The Gilbert School District is ready to hand out 9,000 more Chromebook laptops to students next year, but some parents say a major glitch needs to be fixed before that happens complaining it's too easy to access porn on the computers.
April Pinger says there have been a number of incidents in her friends' homes as well as their kids' classrooms.
She says one little boy accidentally accessed a pornography site while doing a research assignment in his fifth grade class.
"Following a teacher's instructions and a porn site came up, he was just so mortified," Pinger said.
The district says it's been combating the problem for months.

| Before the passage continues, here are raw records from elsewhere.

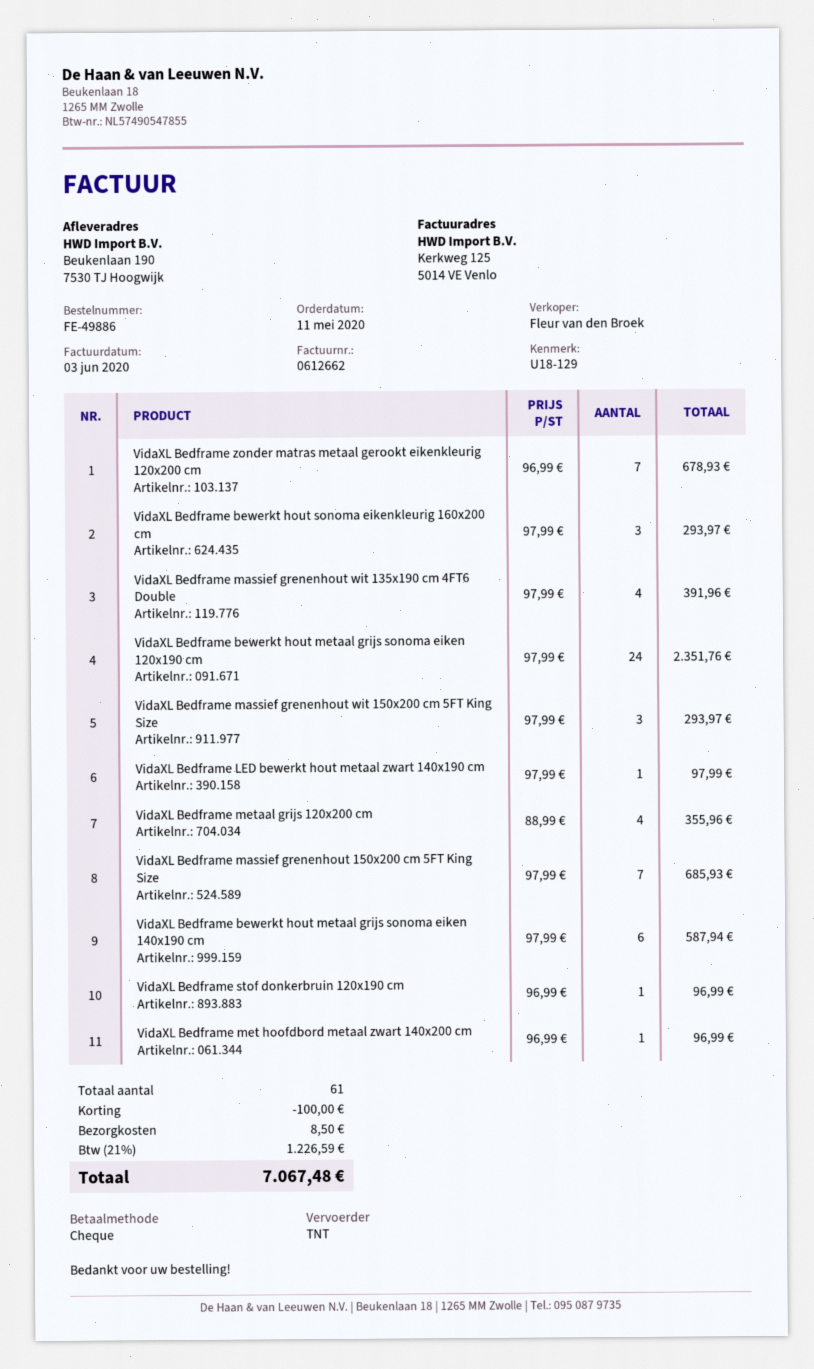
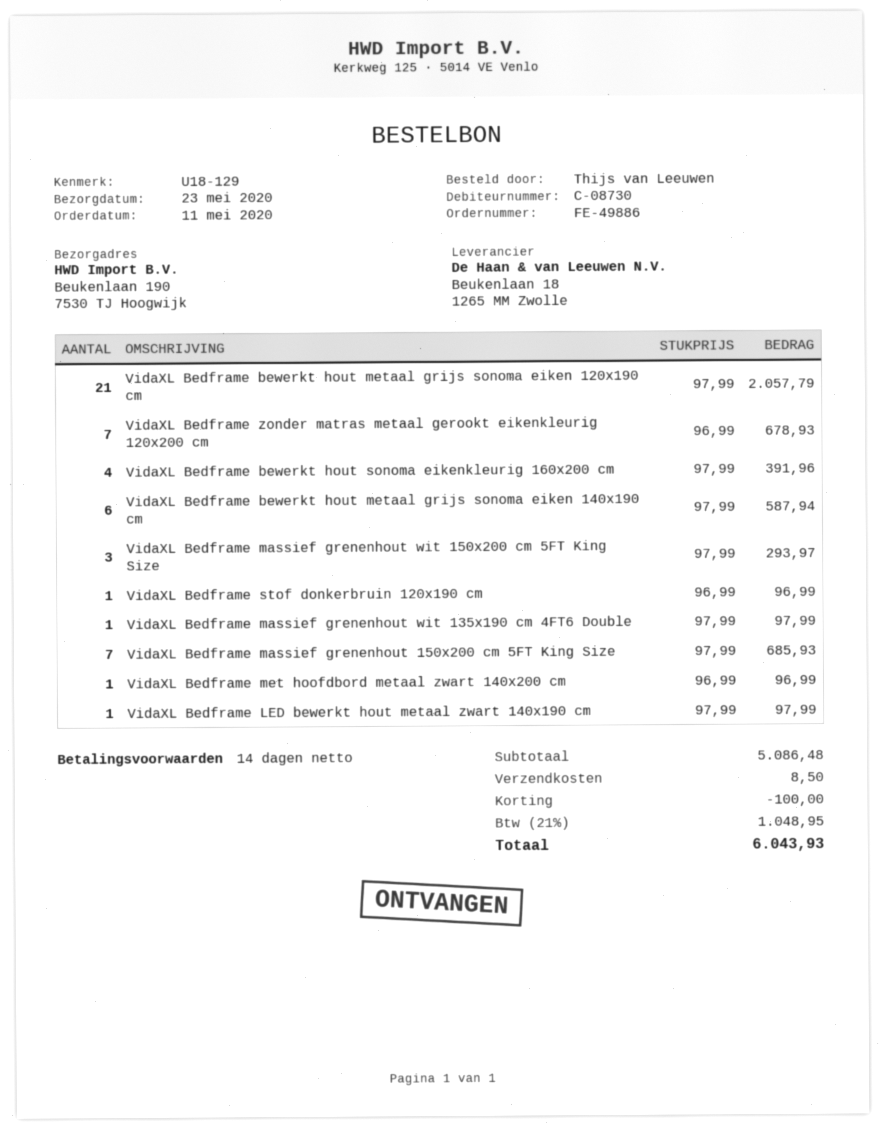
VidaXL Bedframe bewerkt hout sonoma eikenkleurig 160x200 cm: 3 x 97.99 = 293.97 -> 4 x 97.99 = 391.96
VidaXL Bedframe massief grenenhout wit 135x190 cm 4FT6 Double: 4 x 97.99 = 391.96 -> 1 x 97.99 = 97.99
VidaXL Bedframe bewerkt hout metaal grijs sonoma eiken 120x190 cm: 24 x 97.99 = 2351.76 -> 21 x 97.99 = 2057.79
VidaXL Bedframe metaal grijs 120x200 cm: 4 x 88.99 = 355.96 -> none
tax: 21% = 1226.59 -> 21% = 1048.95
total: 7067.48 -> 6043.93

"With the internet changing the way it does and the amount of information out there, that's always going to be a concern," said the district's Executive Director of Technology Steve Smith.
He says they've taken action to prevent inappropriate content:
- Creating a digital citizenship working group to review issues and strategize corrective plans.
- Teaching web safety in classrooms starting in elementary school.
- Blocking google images and other search engines.
- Adding filter settings to Chromebooks.
At a school board meeting Tuesday night several parents spoke out to let board members know the filters aren't always working and students are able to find loopholes.
Pinger had several suggestions to improve:
- Prevent internet access from personal web servers.
- Only allow web access on campus intranet.
- Only allow pre-approved websites. Create a "white list" instead of trying to blacklist an endless stream of updating internet sites.
The school district says it will continue to update its strategy.